En outre et contrairement à ce que prétend Mme B Z épouse X, la SA CA CONSUMER FINANCE a bien produit un décompte détaillé des intérêts figurant au procès-verbal de saisie-attribution du 31 octobre 2019.
Aussi, les intérêts antérieurs au 31 octobre 2017 n’étant pas prescrits, la demande de Mme de B Z épouse X sera rejetée et le jugement sera confirmé de ce chef.
Sur les délais de paiement':
Mme B Z épouse X sollicite un délai de grâce de 24 mois pour apurer sa dette dans l’attente des arrêts à rendre par les Cours d’Appel s’agissant de la situation de surendettement du couple et de son divorce.
La SA CA CONSUMER FINANCE sollicite le rejet de cette demande car Mme B Z épouse X ne fournirait aucun élément justificatif permettant de lui assurer le recouvrement de sa créance.
L’article 1343-5 du Code civil dispose que le juge peut, compte tenu de la situation du débiteur et en considération des besoins du créancier, reporter ou échelonner, dans la limite de deux années, le paiement des sommes dues.
L’article R.121-1, alinéa 2, du Code des Procédures Civile d’Exécution dispose quant à lui que le juge de l’exécution ne peut ni modifier le dispositif de la décision de justice qui sert de fondement aux poursuites, ni en suspendre l’exécution.
Il a néanmoins compétence pour accorder un délai de grâce.

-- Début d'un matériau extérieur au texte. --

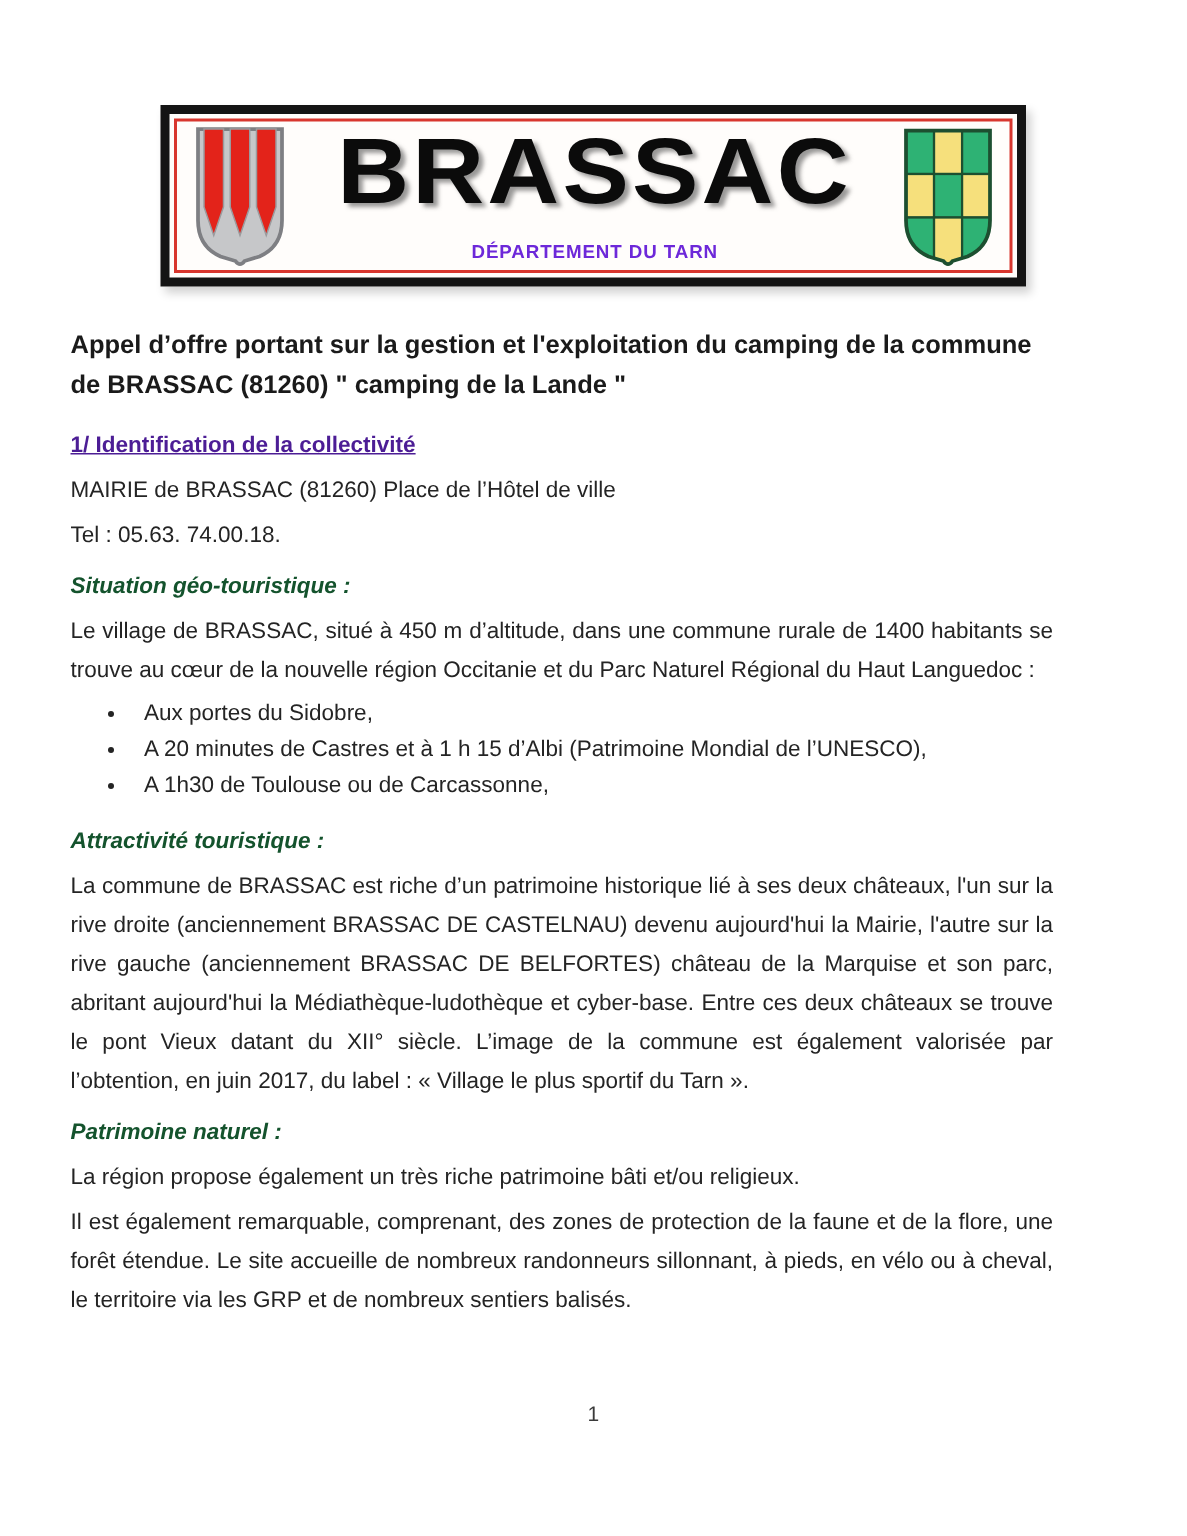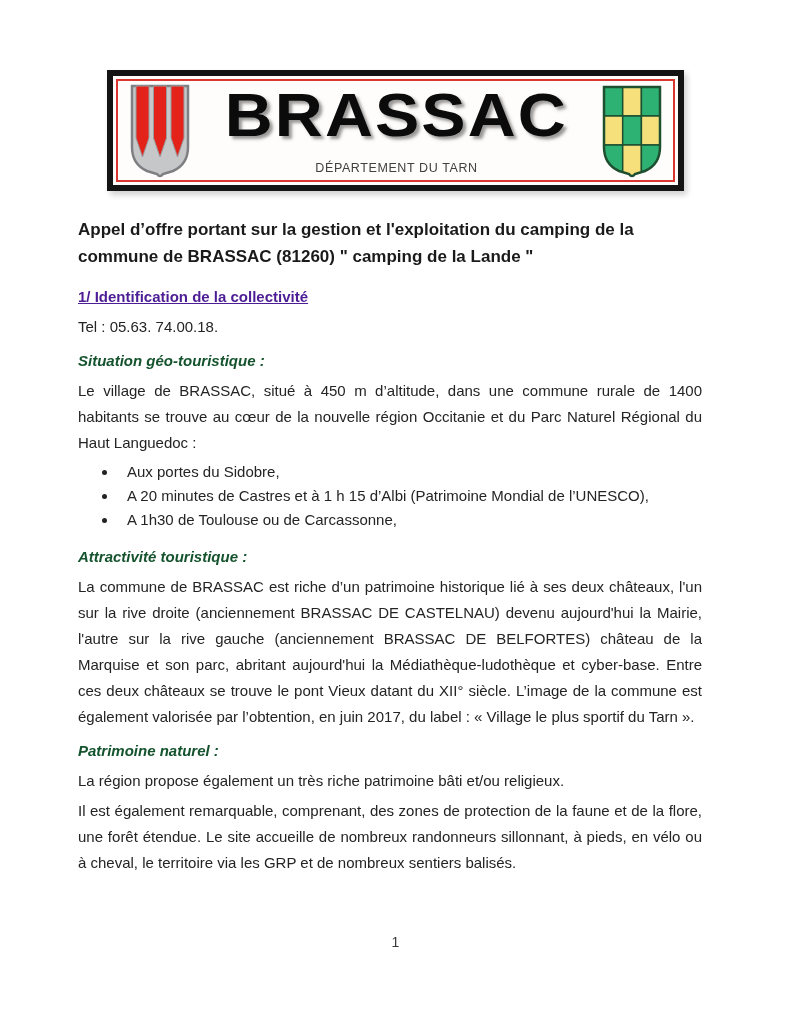"DÉPARTEMENT DU TARN" .department { color: #404040 -> #6d28d9; font-weight: normal -> bold }
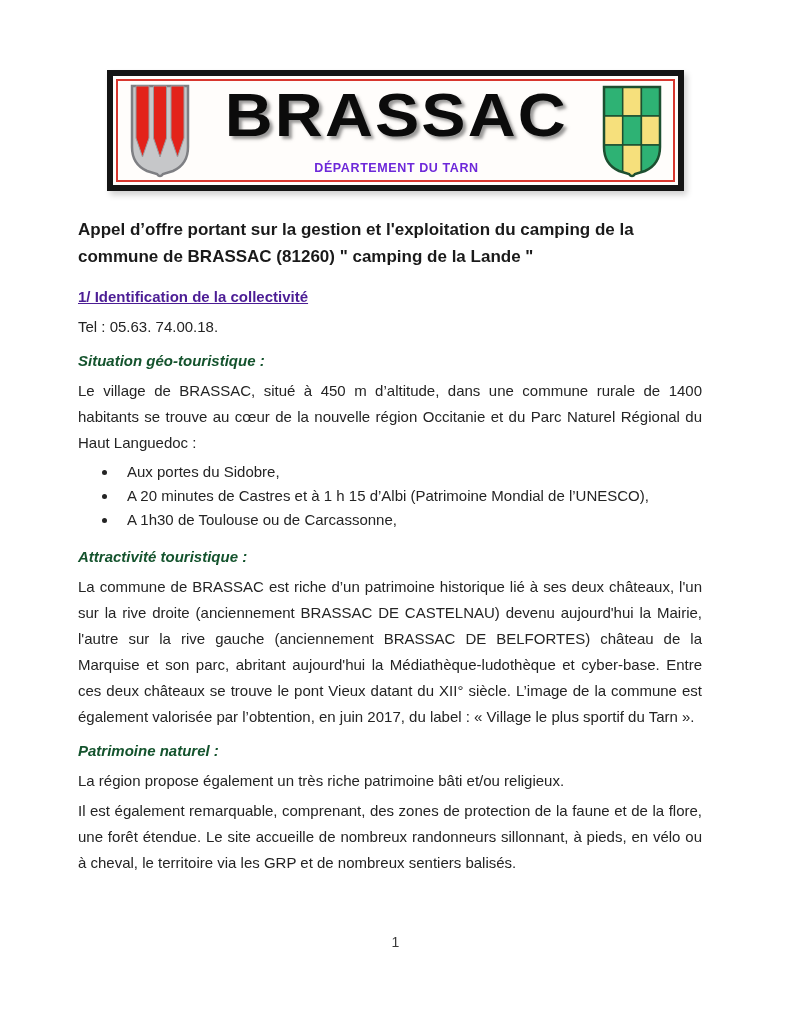"Appel d’offre portant sur la" .content { margin: 0 89px 0 78px -> 0 89px 0 47px }
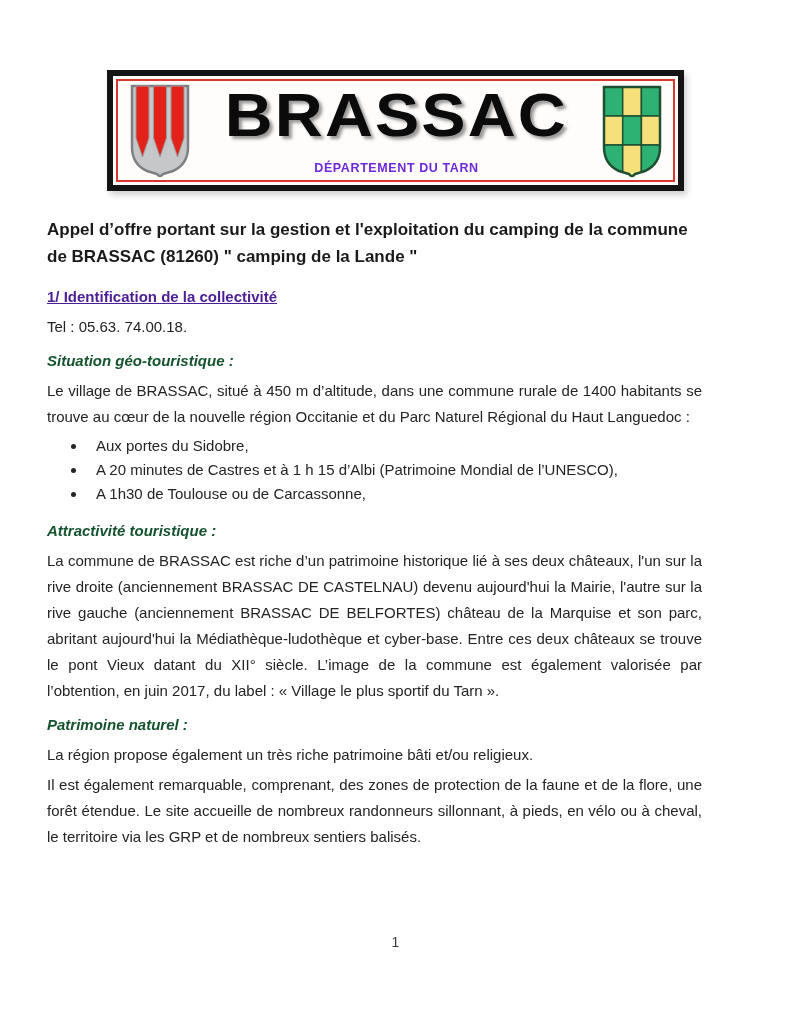"MAIRIE de BRASSAC (81260) Place" p.body-line { html: none -> <p>MAIRIE de BRASSAC (81260) Place de l’Hôtel de ville</p> }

Toutefois, en raison de l’effet attributif de la saisie-attribution, aucun délai de grâce ne peut être accordé sur les sommes saisies, la demande de délai de paiement ne pouvant donc porter que sur la somme restant due après attribution des fonds saisis.
L’octroi de délais de grâce suppose que le débiteur soit en mesure d’apurer sa dette dans les conditions satisfaisant aux dispositions précitées.
En l’espèce, la saisie-attribution contestée porte sur une créance d’un montant de 7.075,24 euros.
La demande de délai de paiement ne peut concerner que la seule somme restant due, fixée par la saisie, par la SA CA FINANCE CONSUMER.
Le compte bancaire de Mme B Z épouse X sur lequel a été opérée la saisie attribution présentait un solde créditeur de 568,22 euros, fonds dont la propriété a été transmise au créancier, la somme restant due étant de 6.507,02 euros.
Mme B Z épouse X se prévaut de la vente d’un bien immobilier issue de la succession du défunt père de son ex-époux M. E X pour soutenir que le produit de cette vente permettrait d’apurer le passif pour demander un délai de grâce de 24 mois.
Cependant, il ressort très clairement du jugement du Tribunal d’Instance de PONTOISE du 25 mars
2019 que ce bien immobilier a déjà été vendu et qu’aucune mesure d’apurement, ne serait-ce que partiel du passif, n’est depuis intervenue.
Mme B Z épouse X ne justifiant d’aucun élément permettant d’assurer à la SA CA CONSUMER FINANCE le recouvrement de sa créance, sa demande sera dès lors rejetée et le jugement confirmé de ce chef.
- Sur les dépens et les frais irrépétibles:
Le jugement étant confirmé sur le principal, il sera aussi confirmé sur les dépens et les frais irrépétibles.
Succombant en appel, Mme B Z épouse X sera condamnée aux dépens.
En outre, il est équitable de condamner Mme B Z épouse X à payer à la SA CA CONSUMER FINANCE la somme de 1.000 euros au titre de l’article 700 du Code de Procédure Civile
PAR CES MOTIFS
La cour statuant par arrêt contradictoire rendu en dernier ressort par mise à disposition au greffe ;
Dit n’y avoir lieu à révocation de l’ordonnance de clôture du 14 avril 2021';
Ecarte des débats les conclusions notifiées le 14 avril 2021'par Mme B Z épouse X ;
CONFIRME le jugement déféré ;
DEBOUTE Mme B Z épouse X de toutes ses demandes, en ce compris de celle formée en application des dispositions de l’article 700 du code de procédure civile;
CONDAMNE Mme B Z épouse X aux dépens qui seront recouvrés comme en matière d’aide juridictionnelle';
CONDAMNE Mme B Z épouse X à payer à la SA CA CONSUMER FINANCE la somme de 1.000 euros au titre de l’article 700 du code de procédure civile.